Однако во всей Европе нет ни одного государства, которое искренне сочувствовало бы решению восточного вопроса в желаемом нами направлении. Напротив, все дероюавы по мере возможности стараются противодействовать малейшему нашему успеху, все одинаково опасаются хотя бы только нравственного нашего усиления на Балканском полуострове. Эти опасения, безмолвно связывающие против нас всю Европу, заставляющие наших друзей опускать свои руки, а наших врагов создавать нам на каждом шагу всевозможные препятствия, могут поставить Россию в случае войны в самое критическое положение…
…Как ни страшна война, но теперь есть еще шансы привести ее довольно скоро к желаемому результату. Армия наша готова и так устроена, как никогда. Союз трех императоров по крайней мере на первое время может обеспечить наш тыл; Франция и Италия склонны воздержаться от прямого участия; даже сама Англия торжественно заявила, что не намерена действовать ни против, ни за Турцию. В этом положении Европы много фальши, но отчасти от нас самих зависит не дать этой фальши всецело развиться против нас. Быстрый и решительный успех нашей армии может сильно повлиять на мнение Европы и вызвать ее на такие уступки, о которых теперь нельзя и думать. Допустив же мысль мира во что бы то ни стало и дав противнику хотя бы малейший повод подозревать нас в слабости, мы можем через несколько же месяцев быть втянуты в решительную войну, но уже при совершенно других, неизмеримо худших обстоятельствах.
Военный министр генерал-адъютант Милютин».Глава 1. НА ПОДВОРЬЕ И ВО ДВОРЦЕ
Утром за завтраком жена кишиневского исправника облегченно вздохнула:
— Слава те господи, чуть поспокойнее станет в Кишиневе. На рассвете казаки ушли к румынской границе, а саперы отправились на Днестр учиться наводить переправы. Артиллерия коней запрягает, после полудня тронется, а ее обозы уже со вчерашнего дня в пути.

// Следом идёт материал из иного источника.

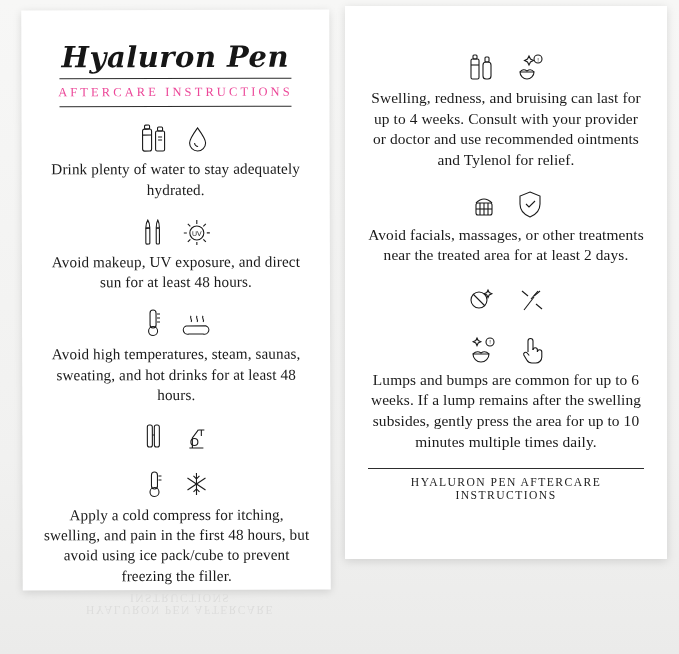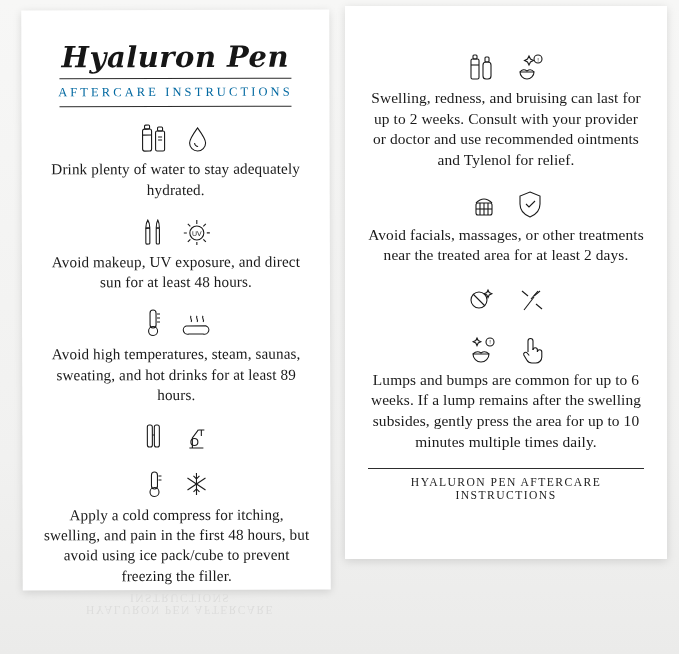--- a/index.html
+++ b/index.html
@@ -77,7 +77,7 @@
     text-align: center;
     font-size: 12.5px;
     letter-spacing: 3.1px;
-    color: #0369a1;
+    color: #ec4899;
     margin-bottom: 4px;
   }
   .rule2 {

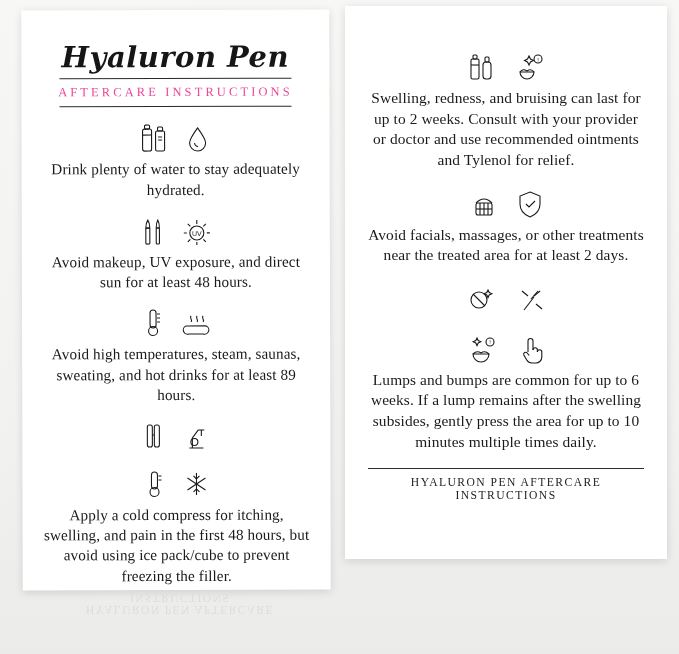--- a/index.html
+++ b/index.html
@@ -323,7 +323,7 @@
           </svg>
         </span>
       </div>
-      <p>Swelling, redness, and bruising can last for up to 2 weeks. Consult with your provider or doctor and use recommended ointments and Tylenol for relief.</p>
+      <p>Swelling, redness, and bruising can last for up to 4 weeks. Consult with your provider or doctor and use recommended ointments and Tylenol for relief.</p>
     </div>
 
     <div class="section">

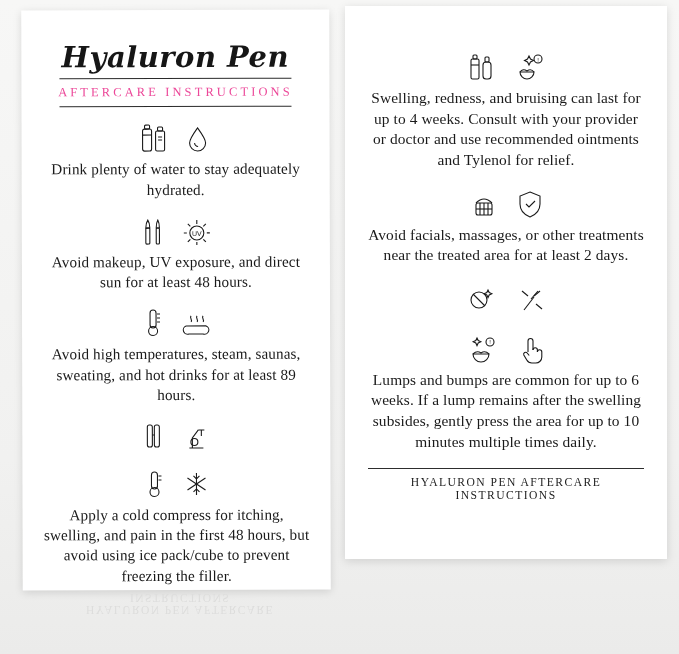--- a/index.html
+++ b/index.html
@@ -239,7 +239,7 @@
           </svg>
         </span>
       </div>
-      <p>Avoid high temperatures, steam, saunas, sweating, and hot drinks for at least 89 hours.</p>
+      <p>Avoid high temperatures, steam, saunas, sweating, and hot drinks for at least 48 hours.</p>
     </div>
 
     <div class="section">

Иванов возмущенно фыркнул:
— Это откуда тебе, матушка, сие известно стало?
— Как откуда? Я Глашке велела чуть свет с рынком управиться. Знаешь теперь как: часу не пройдет и все расхватают, да и цены вздули… На рынке Глашка и узнала, куда какие части идут, какие отправляются сегодня и какие завтра. Я вот только нумера и названия полков запамятовала, кликну Глашку — она все помнит.
— А ну вас, баб, — отмахнулся Иванов, принимаясь за завтрак.

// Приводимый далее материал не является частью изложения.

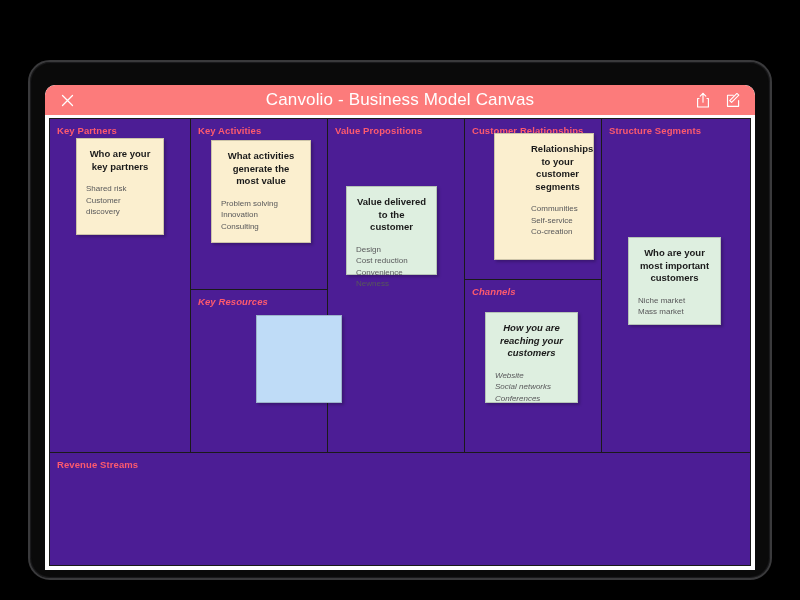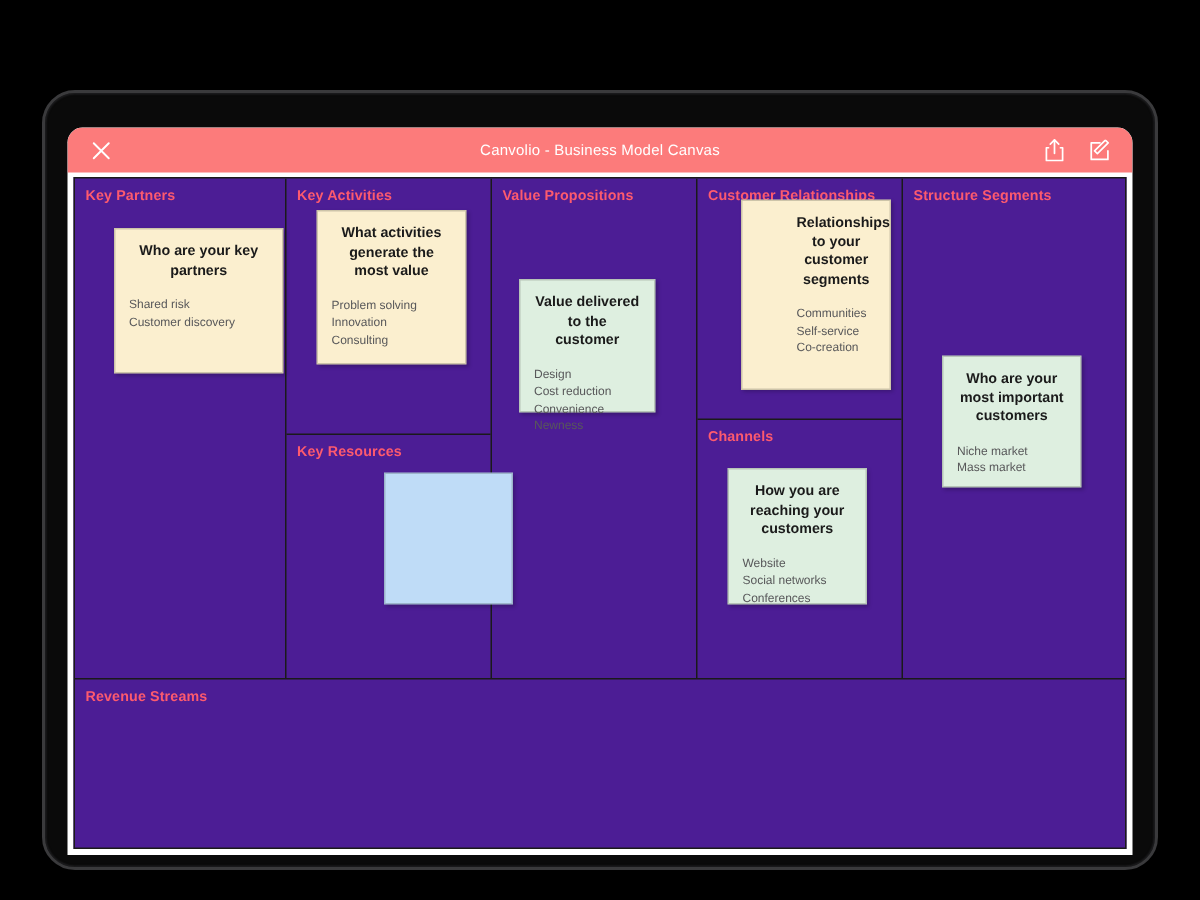--- a/index.html
+++ b/index.html
@@ -73,7 +73,7 @@
     left: 0; right: 0;
     text-align: center;
     color: #ffffff;
-    font-size: 10px;
+    font-size: 17px;
     letter-spacing: 0.15px;
     pointer-events: none;
   }

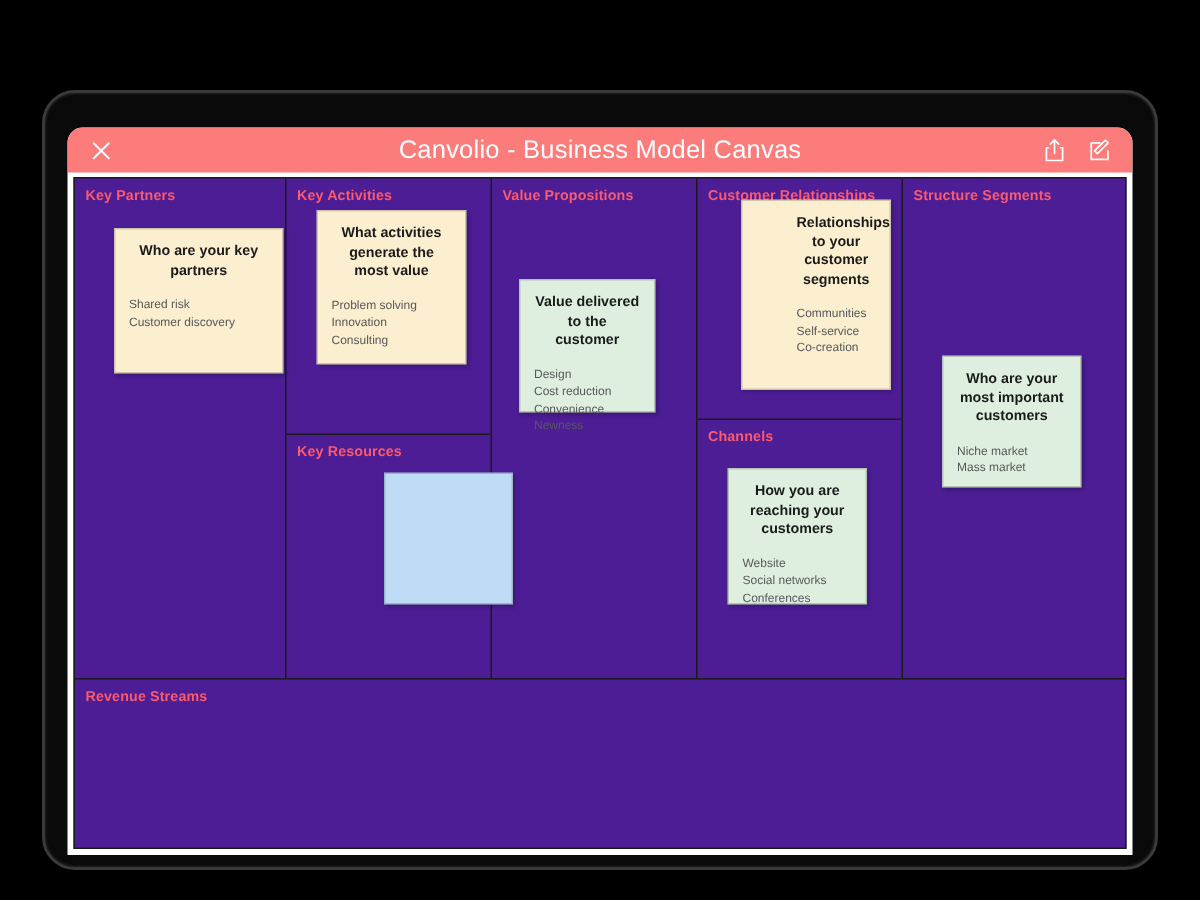--- a/index.html
+++ b/index.html
@@ -165,7 +165,7 @@
   }
 
   
-  #note-key-partners        { left: 26px;  top: 33px;  width: 113px;  height: 97px; }
+  #note-key-partners        { left: 26px;  top: 19px;  width: 88px;  height: 97px; }
   #note-key-activities      { left: 20px;  top: 21px;  width: 100px; height: 103px; }
   #note-value-propositions  { left: 18px;  top: 67px;  width: 91px; height: 89px; }
   #note-customer-relations  { left: 29px;  top: 14px;  width: 100px; height: 127px; padding-left: 36px; }

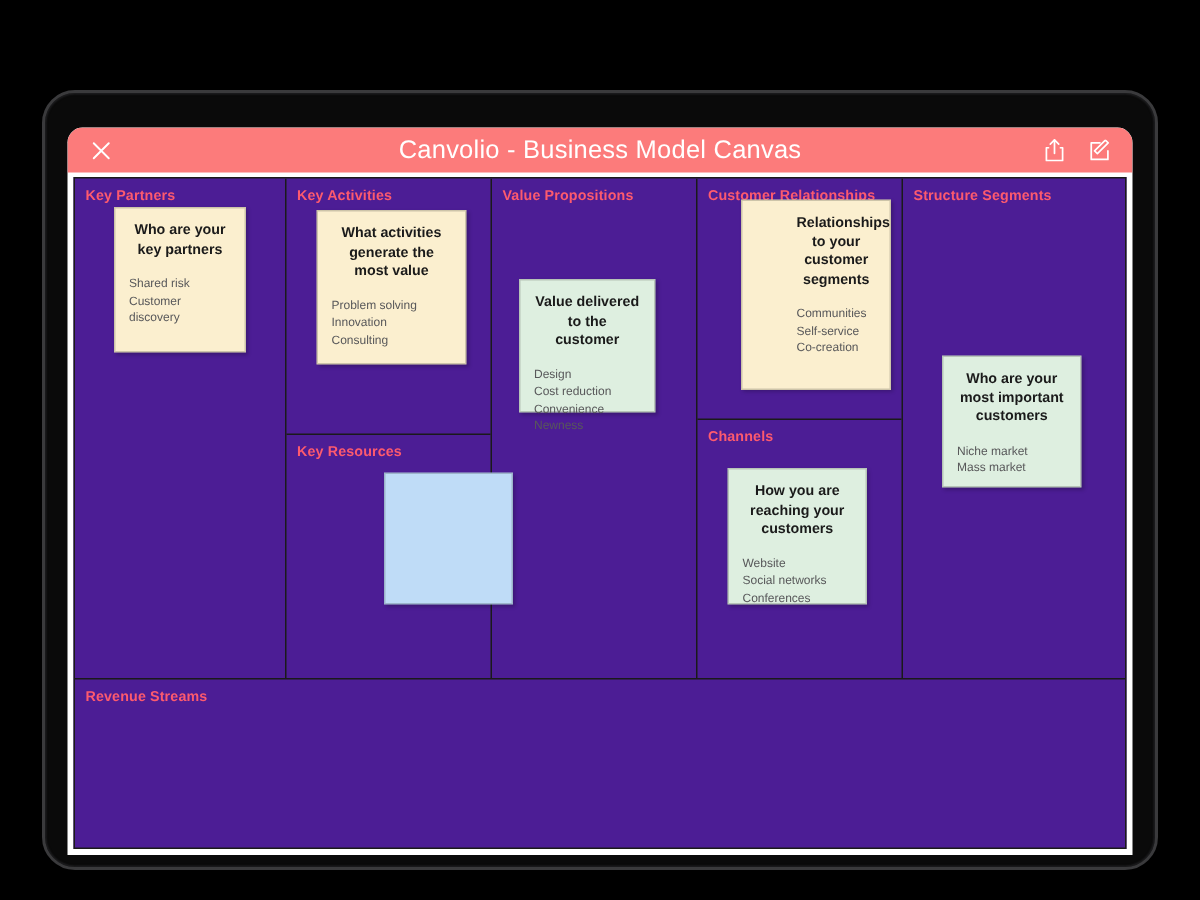--- a/index.html
+++ b/index.html
@@ -127,7 +127,7 @@
     padding: 6px 7px;
     overflow: visible;
   }
-  .panel + .panel { border-top: 1.5px solid #1a1a1a; }
+  .panel + .panel { border-top: 1.5px solid #1a1a1a; font-style: italic; }
 
   .panel-title {
     color: #fd5a6e;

— Сказывают, как казаки уходили, девки сбежались, в голос ревели, а старшая дочка Лопатенки под копыта бросилась, да конь вовремя шарахнулся. Подняли ее, она заходится, аж глаза закатывает… Ой, батюшка, чую, что к лету казачьи подарки девкам людям видны будут, а к осени в нашем городе прибавления начнутся, да вот кого на крестины приглашать?
Исправник усмехнулся:
— Казаки — не промах. А девки сами виноваты. Я что-то не знаю, чтоб ныне у нас насильничание случилось. Помнишь, в Петербурге оперу слушали, там дьявол пел: «Милый друг, до обручения дверь не открывай»? А наши дуры разомлели, распахнулись…
— Да не только, батюшка, так казачков провожали, и солдат тоже, и не только девки, но даже замужние бабы, и в летах.

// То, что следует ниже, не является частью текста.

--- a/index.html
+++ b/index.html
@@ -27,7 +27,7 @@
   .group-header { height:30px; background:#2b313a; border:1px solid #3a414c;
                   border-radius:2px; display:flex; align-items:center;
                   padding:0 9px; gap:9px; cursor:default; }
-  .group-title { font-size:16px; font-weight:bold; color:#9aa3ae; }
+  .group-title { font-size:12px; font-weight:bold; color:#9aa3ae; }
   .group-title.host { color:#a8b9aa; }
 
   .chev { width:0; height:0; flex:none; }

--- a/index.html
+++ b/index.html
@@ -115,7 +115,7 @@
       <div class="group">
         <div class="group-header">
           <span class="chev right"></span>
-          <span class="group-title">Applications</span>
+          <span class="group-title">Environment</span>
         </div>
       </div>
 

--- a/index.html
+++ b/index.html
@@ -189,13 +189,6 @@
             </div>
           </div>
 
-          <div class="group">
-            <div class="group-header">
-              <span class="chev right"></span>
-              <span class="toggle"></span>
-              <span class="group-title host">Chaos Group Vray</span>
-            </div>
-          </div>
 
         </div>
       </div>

Иванов молча вытер губы салфеткой, раздраженно швырнул ее на стол, сел у окна и задумался.
Улица тысячами копыт, колес и сапог была превращена в канаву грязи. По тротуарам, прижимаясь к заборам, проходили офицеры, солдаты, горожане; разбрызгивая грязь, проносились конные нарочные и фельдкурьеры, ломовые лошади тащили тяжелые возы.